Matt was not by conservative evangelical orthodox standards 'saved'. There are people who are reading this that might think, 'That isn't true, I was there when he accepted Christ'. Which he did - often. Whenever he would say that special acceptance prayer at church, on the way home I would always ask him about his actions in that. Most often his response would be, 'Well, I felt bad. I wanted to make sure the pastor felt as though they saved someone today.' It was about two weeks prior to Matt's death that we spoke of Christ in his life, it was on January 22. He told me that I shouldn't rush him, that he wasn't ready to accept that Jesus was God, that he didn't want to conform to the laws of the Bible, and that "he needed more time".
He needed more time.
I used a lot of words he didn't use, because as Matt would say, "He could never explain things as well as me." But it's what he said none the less. He did, however, use the exact statement of needing more time. That is the definition of ironic, right?
I would like to first honor my father by recognizing that he gave me peace in the first moments following Matt's death, because this was the first thought that haunted me. He assured me that we are unable to judge another's heart, that where Matt was at in his walk, and where he was in his relationship with Christ is beyond our knowing. He was right. . .and yet, I still wonder if my faith re-evaluation (for lack of a better term) is rooted right here, right in this very issue.
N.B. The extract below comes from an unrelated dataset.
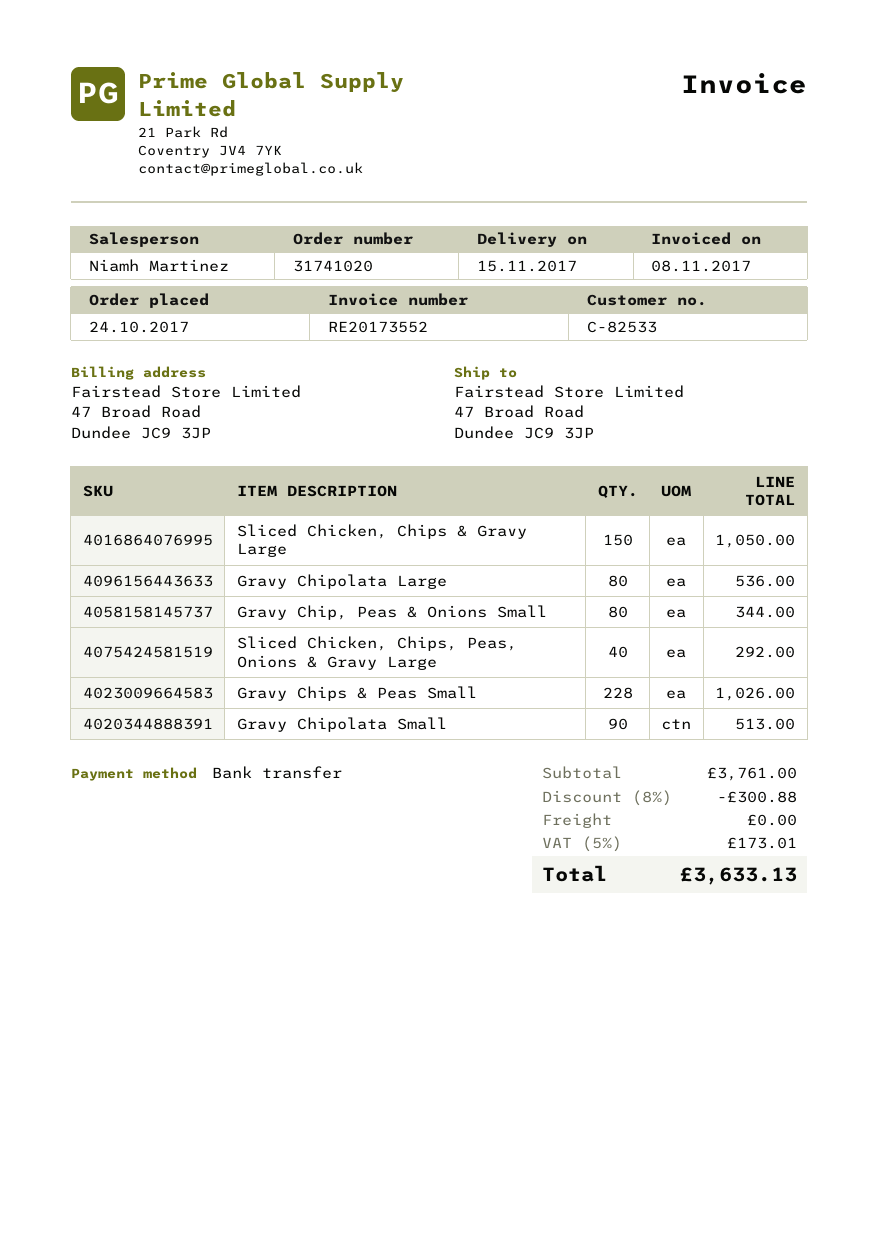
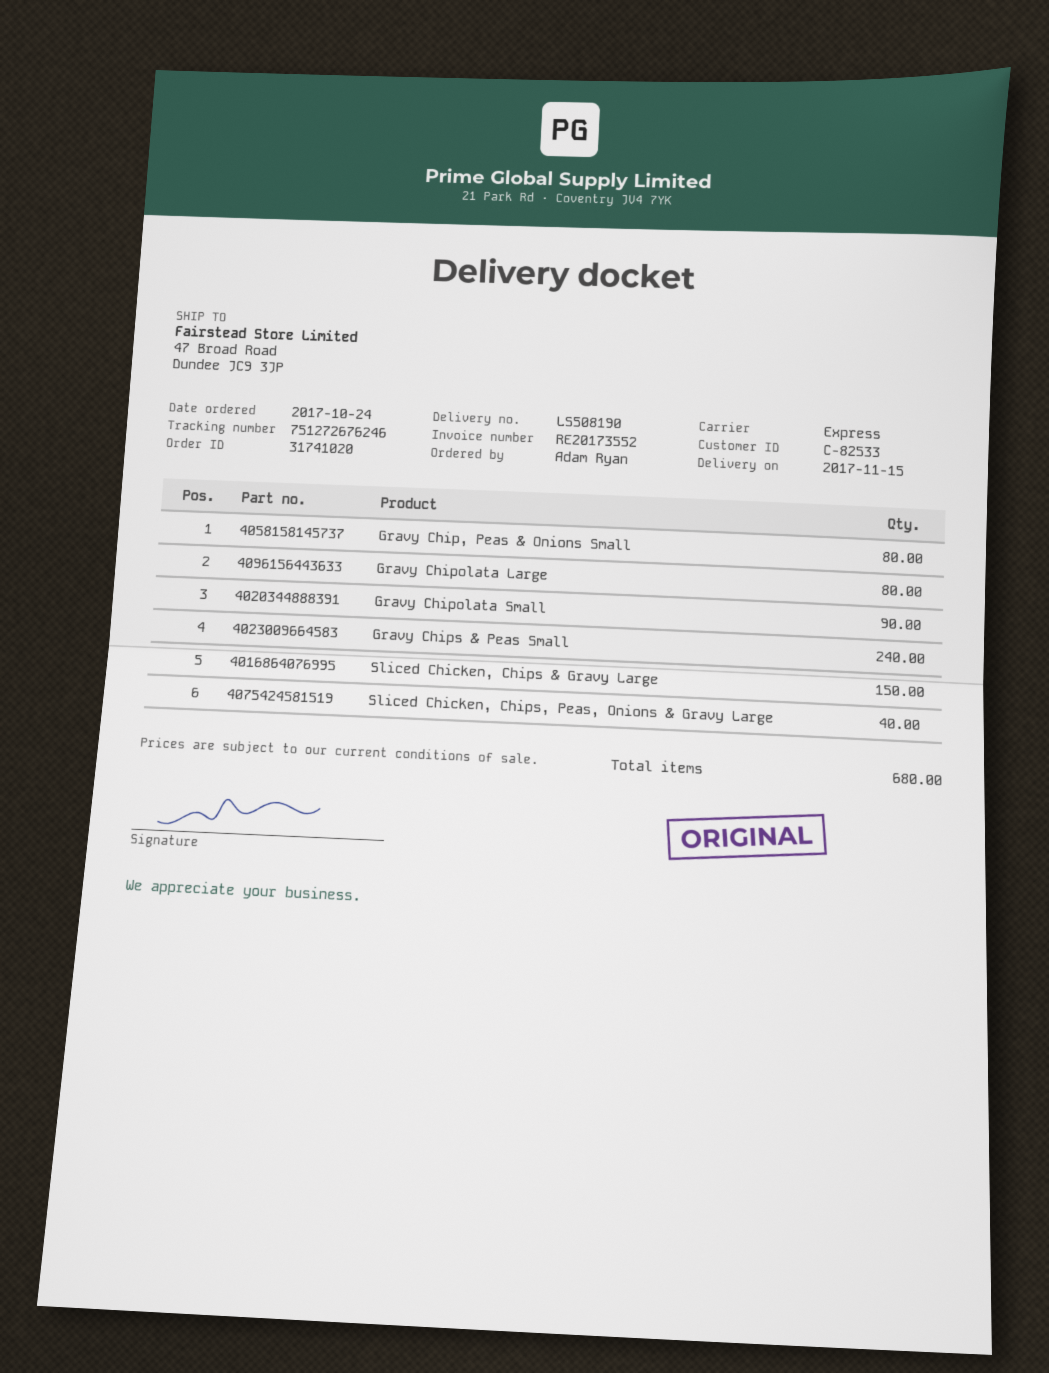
Gravy Chips & Peas Small: 228 -> 240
So the way I see it there are only two options for those who stand up and behind those things we hold true . . . 1) Sit across from a 31 year old widow who is broken beyond belief and say, "Don't worry (Matthew 6, right?). Your husband is burning in a fiery hell. He is in complete and utter agony, being tortured, and will remain there for eternity." Or . . . 2) You can lie to me. I may have been the only one, but I knew Matt's true heart condition (some of which I was blind or stupid to until after his death). I know that his heart condition, the God I grew up with, the Bible I believe in fully, does not place him with the Jesus I pick up my cross for daily. And this is why I am SO angry.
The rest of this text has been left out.